Work to complete
Please copy every line from the records below that contains the string "Liberation".

Supplied information
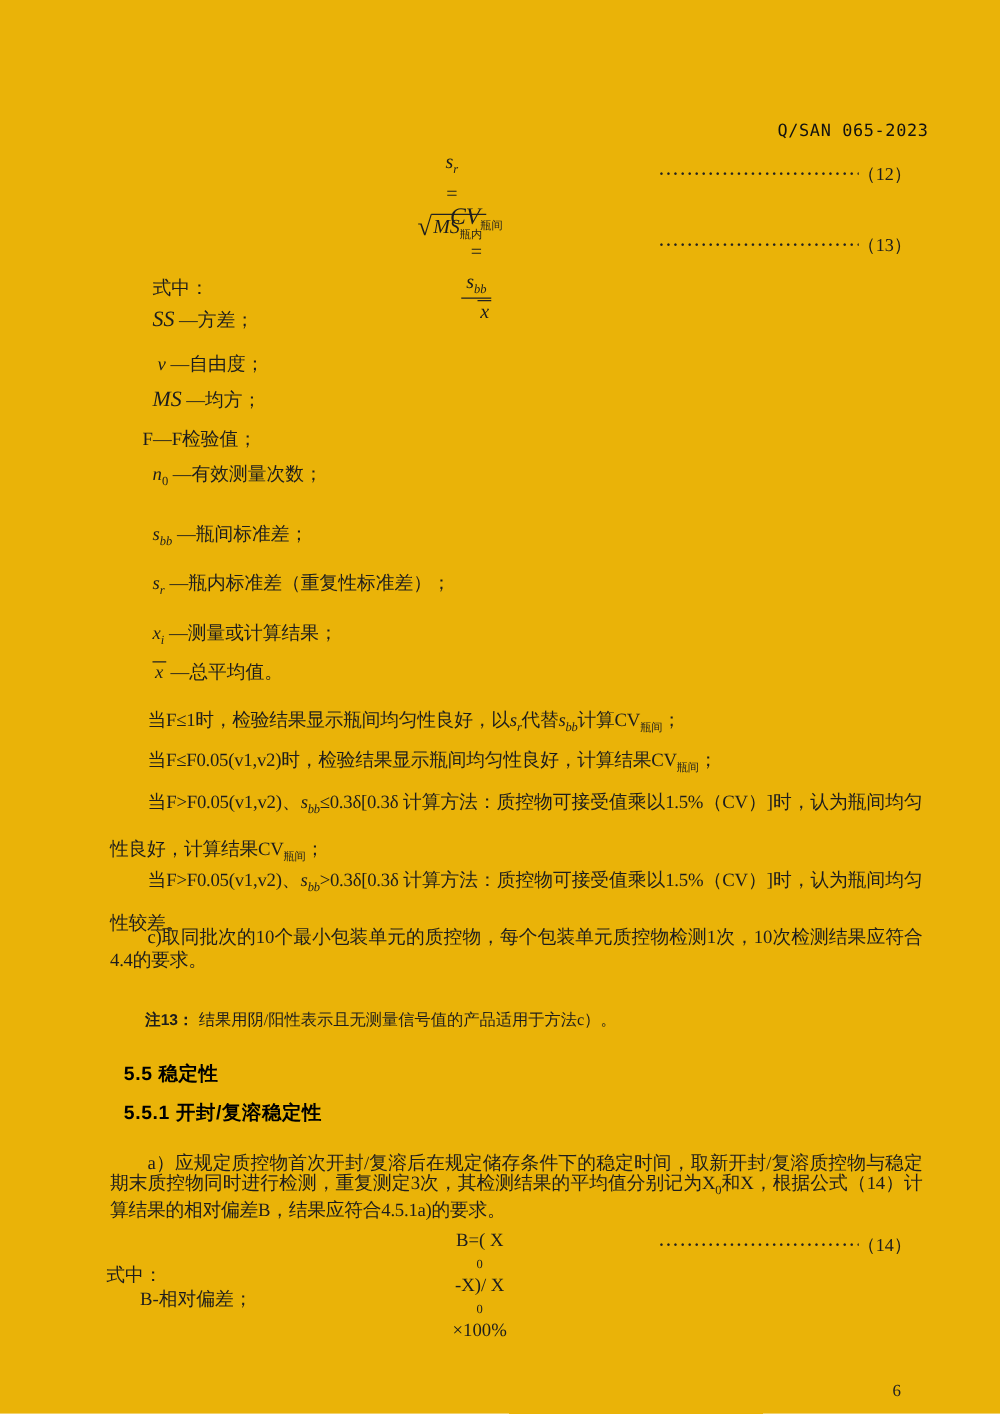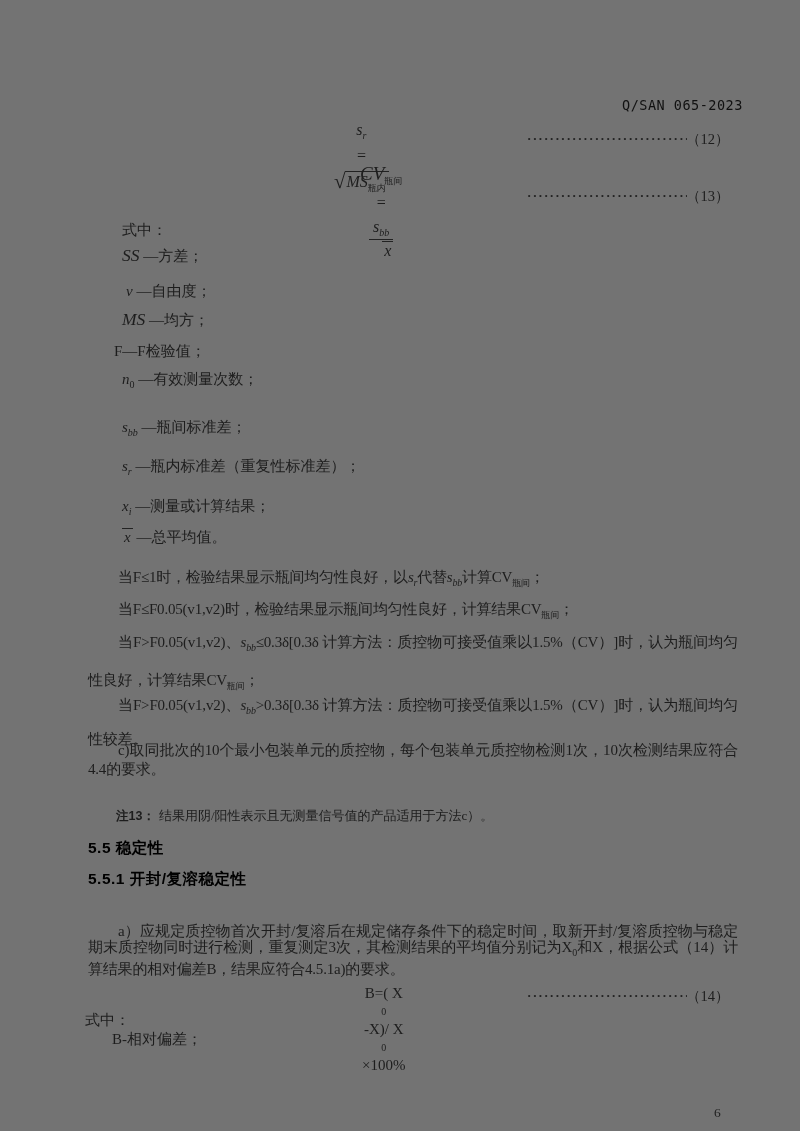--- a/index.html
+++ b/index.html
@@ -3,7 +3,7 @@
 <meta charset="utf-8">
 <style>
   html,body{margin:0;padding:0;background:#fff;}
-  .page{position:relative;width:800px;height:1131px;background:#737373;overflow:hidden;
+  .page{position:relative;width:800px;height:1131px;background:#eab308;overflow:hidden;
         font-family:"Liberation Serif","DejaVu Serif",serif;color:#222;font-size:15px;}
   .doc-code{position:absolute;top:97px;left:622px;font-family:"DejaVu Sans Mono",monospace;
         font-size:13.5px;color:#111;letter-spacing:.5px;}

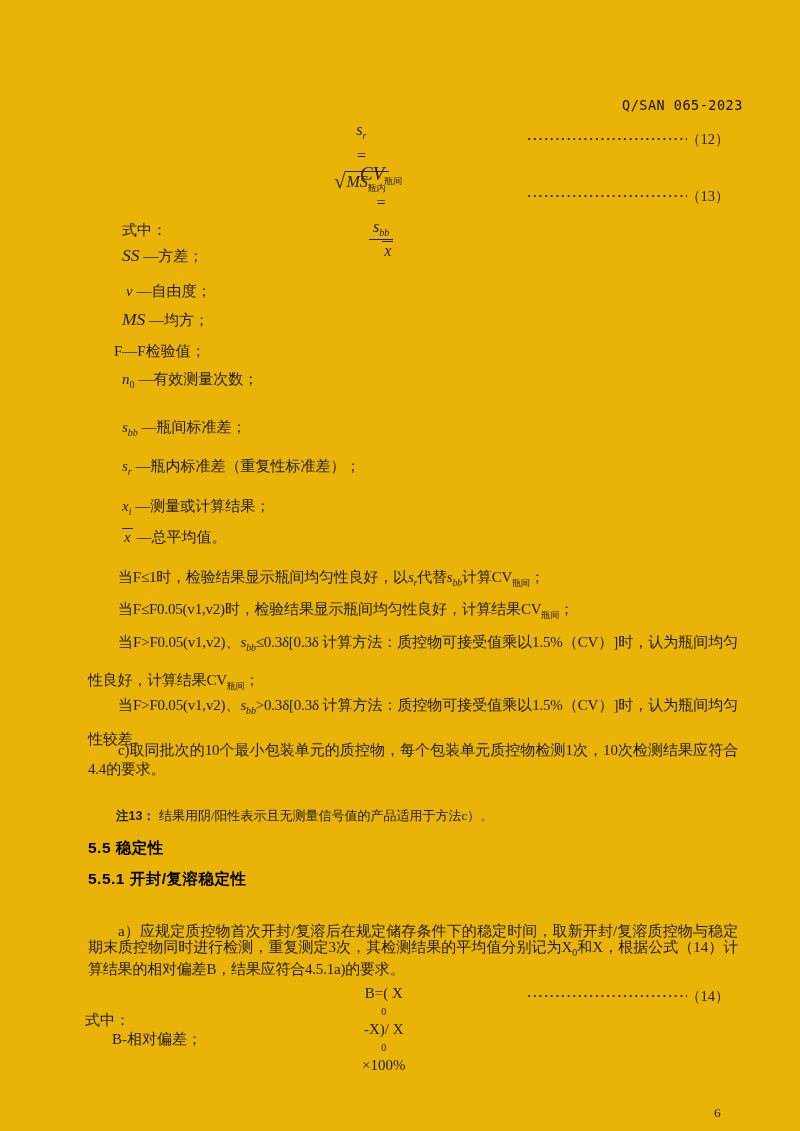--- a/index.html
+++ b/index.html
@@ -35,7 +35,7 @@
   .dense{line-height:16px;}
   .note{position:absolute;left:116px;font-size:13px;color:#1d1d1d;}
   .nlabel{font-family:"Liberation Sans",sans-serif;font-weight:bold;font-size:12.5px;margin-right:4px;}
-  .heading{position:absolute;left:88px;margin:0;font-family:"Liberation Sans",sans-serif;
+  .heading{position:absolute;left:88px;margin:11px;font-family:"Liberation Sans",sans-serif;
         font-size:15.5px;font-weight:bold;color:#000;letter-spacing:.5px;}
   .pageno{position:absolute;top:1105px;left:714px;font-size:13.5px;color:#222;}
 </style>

---

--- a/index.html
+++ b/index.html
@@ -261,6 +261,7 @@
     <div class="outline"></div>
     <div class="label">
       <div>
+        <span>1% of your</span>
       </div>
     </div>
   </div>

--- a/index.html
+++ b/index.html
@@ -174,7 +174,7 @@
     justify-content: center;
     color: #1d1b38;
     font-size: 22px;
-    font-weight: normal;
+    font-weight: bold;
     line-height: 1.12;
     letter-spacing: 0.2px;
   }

==

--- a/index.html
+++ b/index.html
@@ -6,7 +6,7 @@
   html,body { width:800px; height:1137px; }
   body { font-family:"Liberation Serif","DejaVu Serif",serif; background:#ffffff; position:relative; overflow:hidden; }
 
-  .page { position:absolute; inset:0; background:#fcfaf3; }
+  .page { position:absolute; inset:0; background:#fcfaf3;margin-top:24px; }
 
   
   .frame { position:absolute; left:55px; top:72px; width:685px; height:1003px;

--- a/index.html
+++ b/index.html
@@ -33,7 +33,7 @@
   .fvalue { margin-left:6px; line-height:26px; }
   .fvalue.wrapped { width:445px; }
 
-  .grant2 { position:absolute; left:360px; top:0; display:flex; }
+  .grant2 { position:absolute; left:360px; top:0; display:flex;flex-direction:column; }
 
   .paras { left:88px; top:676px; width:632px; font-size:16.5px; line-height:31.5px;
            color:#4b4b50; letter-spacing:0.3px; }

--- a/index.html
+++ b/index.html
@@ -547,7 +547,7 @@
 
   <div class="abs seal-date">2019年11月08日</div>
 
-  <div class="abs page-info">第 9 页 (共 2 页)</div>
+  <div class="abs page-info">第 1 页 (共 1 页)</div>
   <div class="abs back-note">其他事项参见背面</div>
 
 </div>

Response to this task
         font-family:"Liberation Serif","DejaVu Serif",serif;color:#222;font-size:15px;}
   .nlabel{font-family:"Liberation Sans",sans-serif;font-weight:bold;font-size:12.5px;margin-right:4px;}
-  .heading{position:absolute;left:88px;margin:0;font-family:"Liberation Sans",sans-serif;
+  .heading{position:absolute;left:88px;margin:11px;font-family:"Liberation Sans",sans-serif;
   body { font-family:"Liberation Serif","DejaVu Serif",serif; background:#ffffff; position:relative; overflow:hidden; }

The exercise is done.